The task: Please write out exactly the lines of the data below from the line holding "font-size:14px; line-height:1.6; display:flex;" through the line holding "top:33px; width:352px; height:99px;", and leave out the rest.

------------------------------------------------------------------------

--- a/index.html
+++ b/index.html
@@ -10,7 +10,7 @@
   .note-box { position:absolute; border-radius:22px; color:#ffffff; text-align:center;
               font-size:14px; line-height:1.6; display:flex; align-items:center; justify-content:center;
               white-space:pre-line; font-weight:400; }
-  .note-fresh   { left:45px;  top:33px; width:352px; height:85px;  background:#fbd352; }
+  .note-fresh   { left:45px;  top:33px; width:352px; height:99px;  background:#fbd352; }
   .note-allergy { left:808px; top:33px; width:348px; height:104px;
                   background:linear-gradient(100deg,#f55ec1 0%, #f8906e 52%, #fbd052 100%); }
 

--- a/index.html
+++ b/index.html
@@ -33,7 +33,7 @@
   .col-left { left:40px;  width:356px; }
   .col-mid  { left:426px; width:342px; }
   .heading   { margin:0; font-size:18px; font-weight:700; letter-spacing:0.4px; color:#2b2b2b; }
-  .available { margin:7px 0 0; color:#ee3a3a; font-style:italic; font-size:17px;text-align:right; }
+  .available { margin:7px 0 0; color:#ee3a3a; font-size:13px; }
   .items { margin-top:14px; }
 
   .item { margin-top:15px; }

------------------------------------------------------------------------

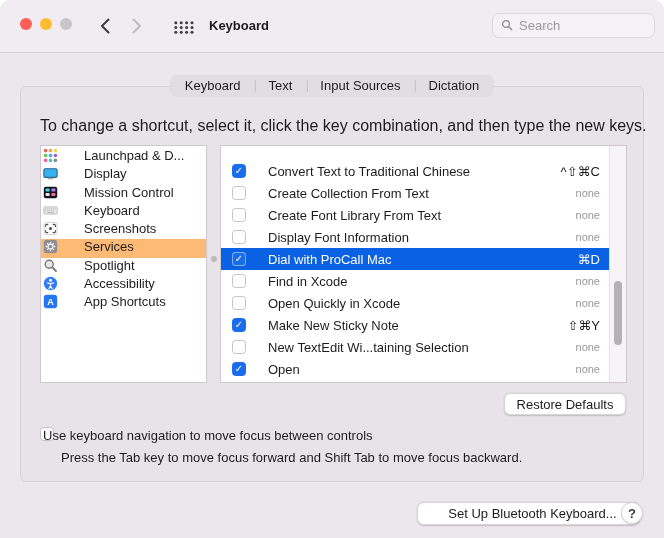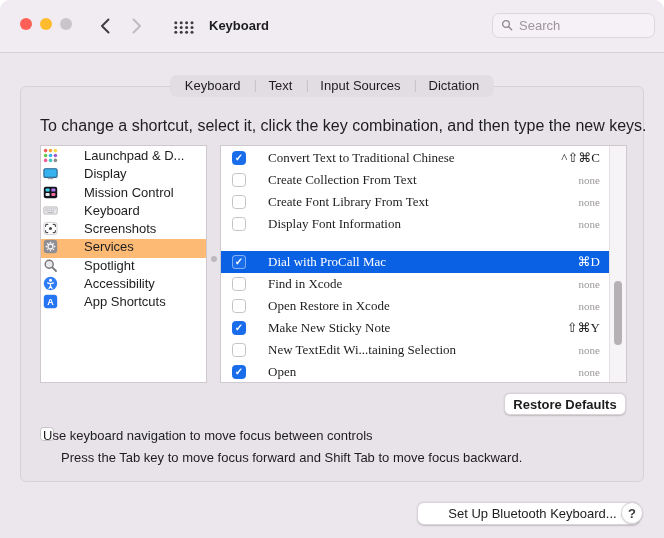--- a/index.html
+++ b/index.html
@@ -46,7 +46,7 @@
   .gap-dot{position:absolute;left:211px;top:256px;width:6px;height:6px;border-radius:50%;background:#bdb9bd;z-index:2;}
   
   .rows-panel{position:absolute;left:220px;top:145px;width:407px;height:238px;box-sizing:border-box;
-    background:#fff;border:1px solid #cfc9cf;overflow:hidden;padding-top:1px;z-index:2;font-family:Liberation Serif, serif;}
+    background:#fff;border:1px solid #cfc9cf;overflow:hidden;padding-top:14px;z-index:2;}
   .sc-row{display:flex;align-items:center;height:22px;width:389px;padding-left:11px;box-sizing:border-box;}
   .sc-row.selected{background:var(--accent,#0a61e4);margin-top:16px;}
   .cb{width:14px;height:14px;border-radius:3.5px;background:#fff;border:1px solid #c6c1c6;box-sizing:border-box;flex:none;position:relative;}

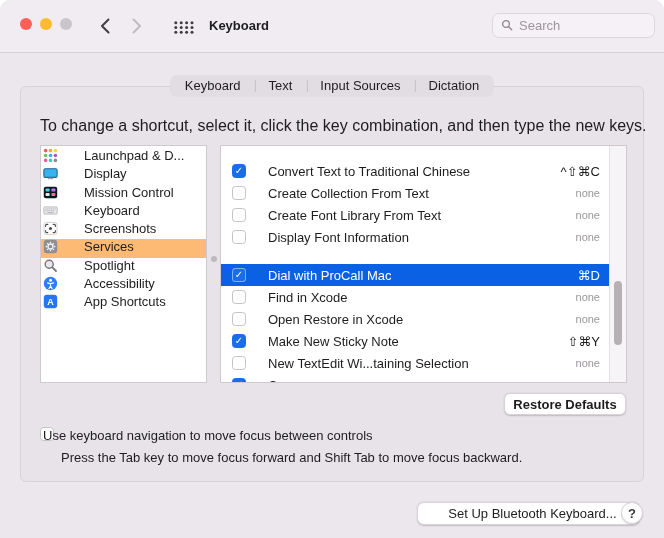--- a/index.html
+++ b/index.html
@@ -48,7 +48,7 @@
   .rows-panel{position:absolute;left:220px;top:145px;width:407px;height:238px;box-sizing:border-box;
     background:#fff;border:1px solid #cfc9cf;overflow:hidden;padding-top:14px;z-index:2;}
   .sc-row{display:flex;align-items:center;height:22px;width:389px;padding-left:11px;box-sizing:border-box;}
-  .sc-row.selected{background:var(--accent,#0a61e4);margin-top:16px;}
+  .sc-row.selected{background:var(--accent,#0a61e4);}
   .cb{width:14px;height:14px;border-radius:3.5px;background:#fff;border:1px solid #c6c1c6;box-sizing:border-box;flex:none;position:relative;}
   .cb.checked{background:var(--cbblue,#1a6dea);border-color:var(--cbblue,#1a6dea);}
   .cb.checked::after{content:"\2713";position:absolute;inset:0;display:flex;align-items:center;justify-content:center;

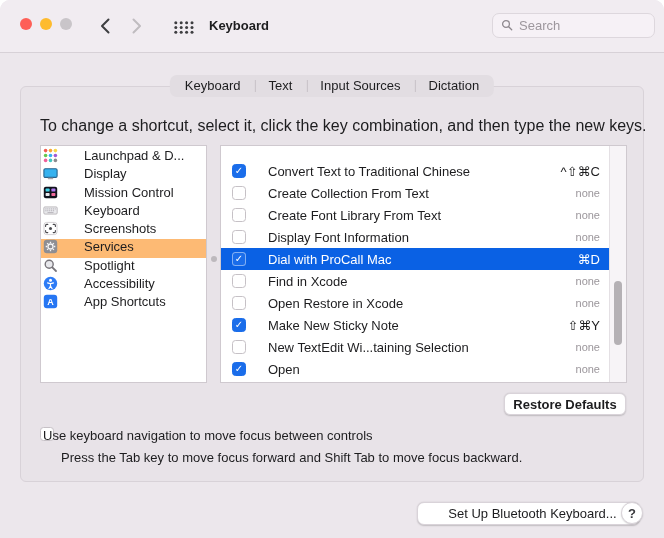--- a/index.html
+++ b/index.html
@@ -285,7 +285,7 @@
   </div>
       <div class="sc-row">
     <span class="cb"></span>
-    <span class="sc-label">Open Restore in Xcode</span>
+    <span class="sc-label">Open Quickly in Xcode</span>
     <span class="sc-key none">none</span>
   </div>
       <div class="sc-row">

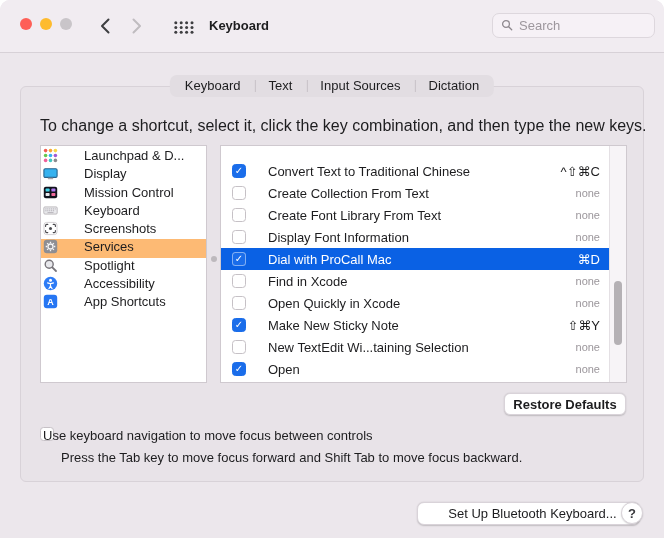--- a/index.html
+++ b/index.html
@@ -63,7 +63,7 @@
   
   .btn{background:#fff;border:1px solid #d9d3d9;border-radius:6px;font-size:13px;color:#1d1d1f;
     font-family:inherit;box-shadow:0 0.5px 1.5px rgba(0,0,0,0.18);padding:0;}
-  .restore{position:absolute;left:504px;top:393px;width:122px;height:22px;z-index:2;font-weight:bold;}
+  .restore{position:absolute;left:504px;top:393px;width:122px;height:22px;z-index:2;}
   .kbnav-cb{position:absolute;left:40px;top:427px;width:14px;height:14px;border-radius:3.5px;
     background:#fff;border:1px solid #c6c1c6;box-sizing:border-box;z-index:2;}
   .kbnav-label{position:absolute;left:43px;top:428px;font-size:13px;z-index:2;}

------------------------------------------------------------------------

Result of this task:
               font-size:14px; line-height:1.6; display:flex; align-items:center; justify-content:center;
               white-space:pre-line; font-weight:400; }
-  .note-fresh   { left:45px;  top:33px; width:352px; height:85px;  background:#fbd352; }
+  .note-fresh   { left:45px;  top:33px; width:352px; height:99px;  background:#fbd352; }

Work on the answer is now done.